In punto di diritto è pacifico, infatti, che: "Il delitto di estorsione si differenzia da quello di esercizio arbitrario delle proprie ragioni con minaccia alla persone non tanto per la materialità del fatto, che può essere identica, quanto per l’elemento intenzionale atteso che nell’estorsione l’agente mira a conseguire un ingiusto profitto, con la coscienza che quanto pretende non gli è dovuto, mentre nell’esercizio arbitrario egli agisce al fine di esercitare un suo preteso diritto, con la convinzione che quanto vuole gli compete" (Cass.
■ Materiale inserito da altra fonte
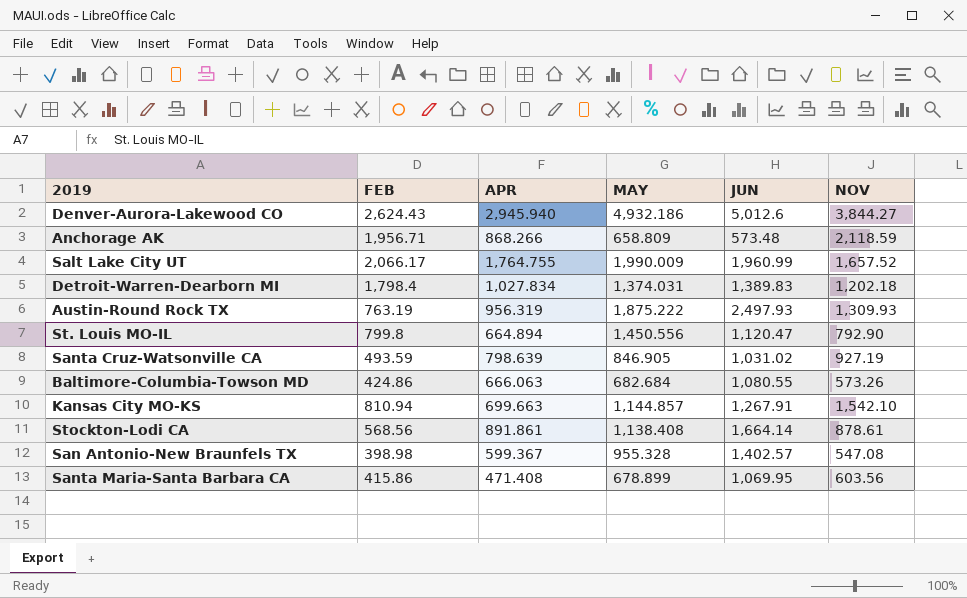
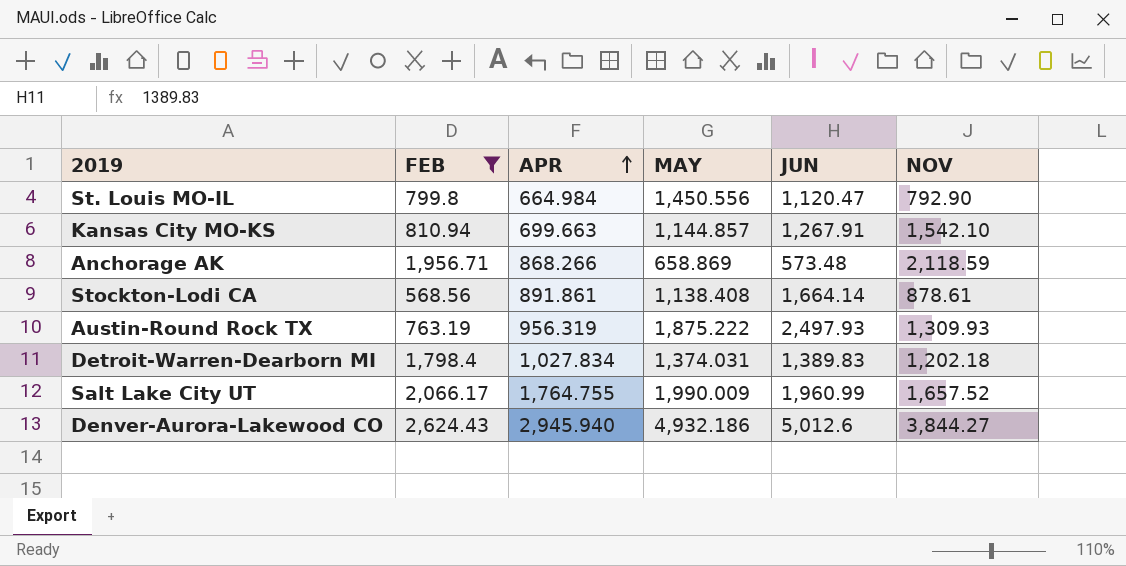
filter: none -> FEB >= 568.56
row order: none -> APR ascending
St. Louis MO-IL | APR: 664.894 -> 664.984
Anchorage AK | MAY: 658.809 -> 658.869

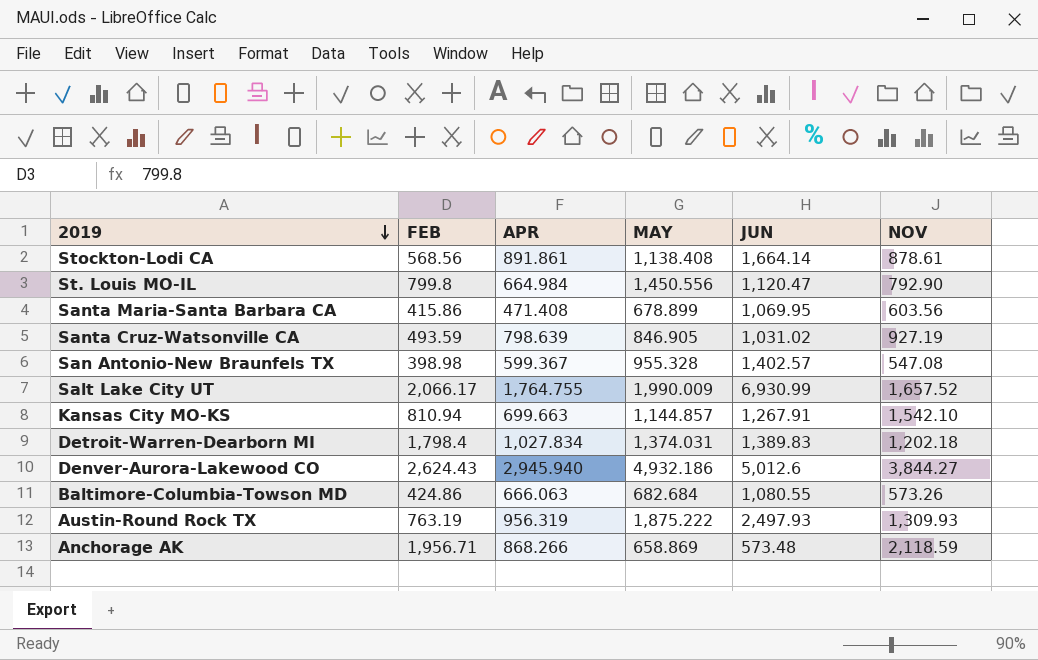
filter: FEB >= 568.56 -> none
row order: APR ascending -> 2019 descending
Salt Lake City UT | JUN: 1,960.99 -> 6,930.99

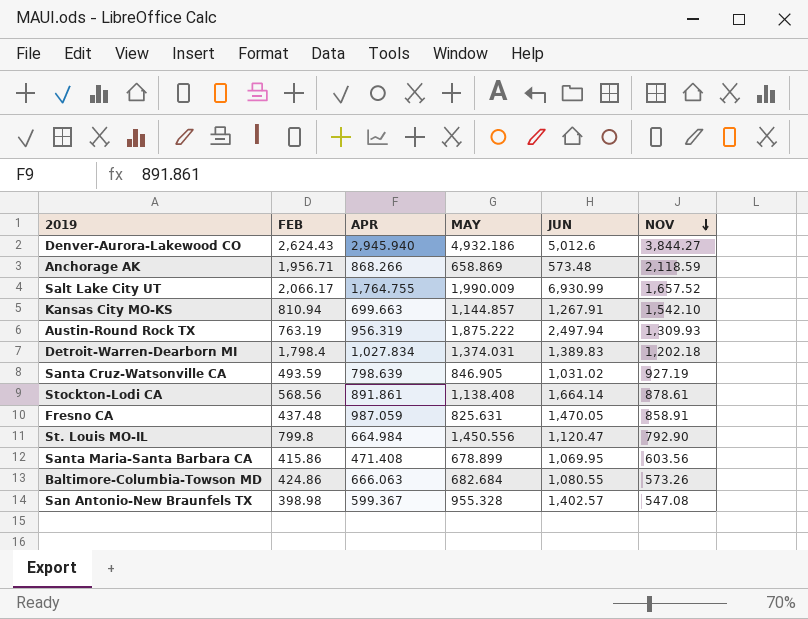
row order: 2019 descending -> NOV descending
Austin-Round Rock TX | JUN: 2,497.93 -> 2,497.94
row Fresno CA: none -> 437.48 | 987.059 | 825.631 | 1,470.05 | 858.91

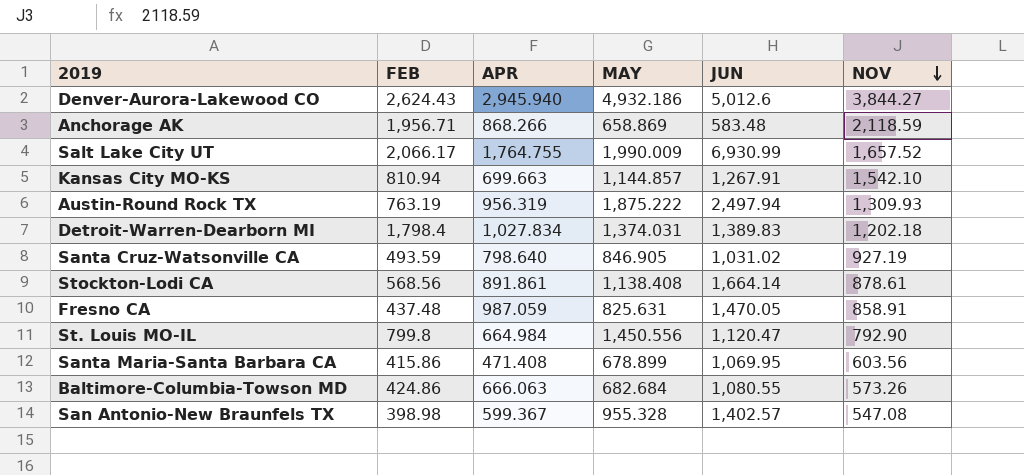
Anchorage AK | JUN: 573.48 -> 583.48
Santa Cruz-Watsonville CA | APR: 798.639 -> 798.640

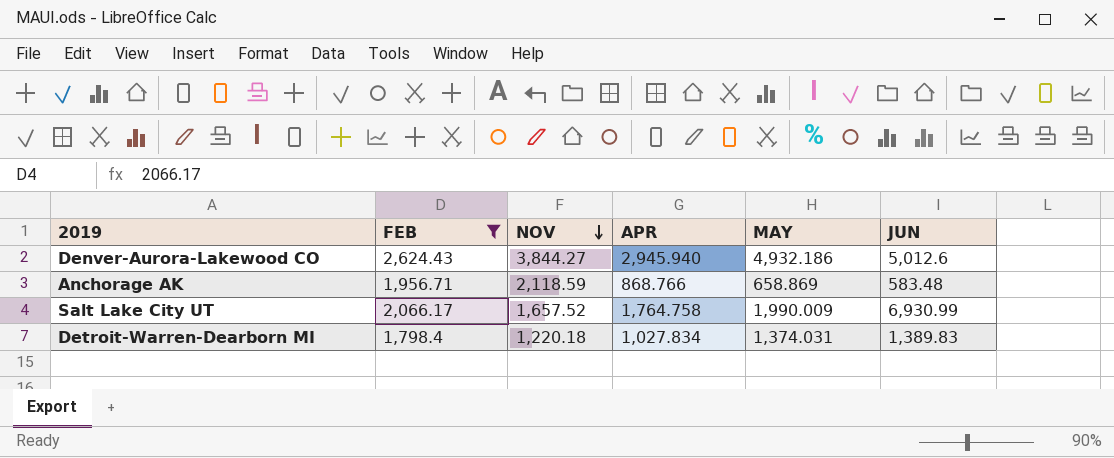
filter: none -> FEB >= 1,798.4
column NOV | position: 6 -> 3
Anchorage AK | APR: 868.266 -> 868.766
Salt Lake City UT | APR: 1,764.755 -> 1,764.758
Detroit-Warren-Dearborn MI | NOV: 1,202.18 -> 1,220.18

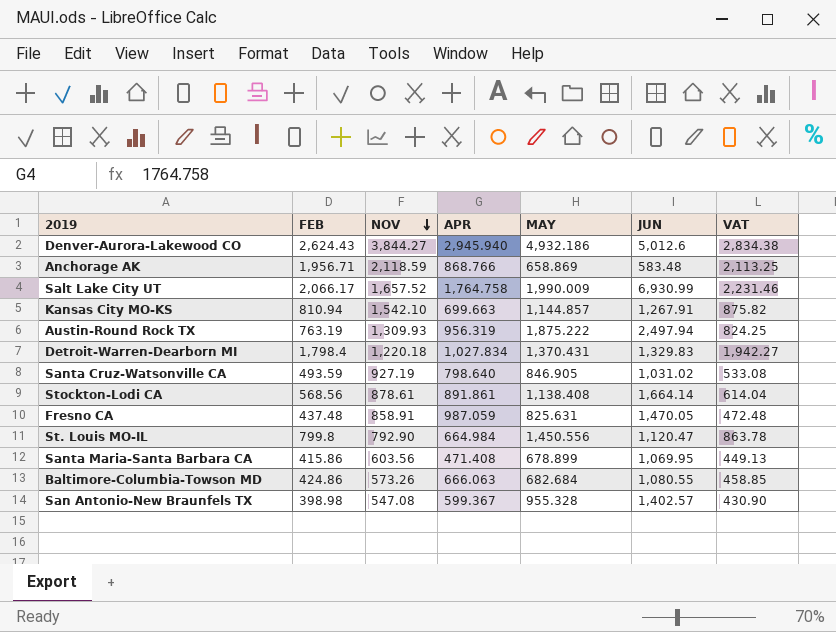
filter: FEB >= 1,798.4 -> none
column VAT | formula: none -> [FEB] * 1.08
Detroit-Warren-Dearborn MI | MAY: 1,374.031 -> 1,370.431
Detroit-Warren-Dearborn MI | JUN: 1,389.83 -> 1,329.83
Sez. 2, Sentenza n. 26887 del 12/03/2004 Ud. (dep. 15/06/2004) Rv. 229705).

Di conseguenza il fatto-reato ascritto al C. deve essere derubricato nel reato di tentativo di esercizio arbitrario delle proprie ragioni con violenza alle persone. Così qualificata l’originaria imputazione, si impone l’annullamento senza rinvio della sentenza impugnata per essere il reato (commesso in data 6/10/2003) estinto per intervenuta prescrizione.

P.Q.M.

Rigetta il ricorso di G.A., che condanna al pagamento delle spese processuali.

Annulla senza rinvio la sentenza impugnata nei confronti di C. G. per essere il reato di cui agli artt. 56 e 393 c.p. – così qualificata l’originaria imputazione – estinto per prescrizione.

Testo non ufficiale. La sola stampa del bollettino ufficiale ha carattere legale.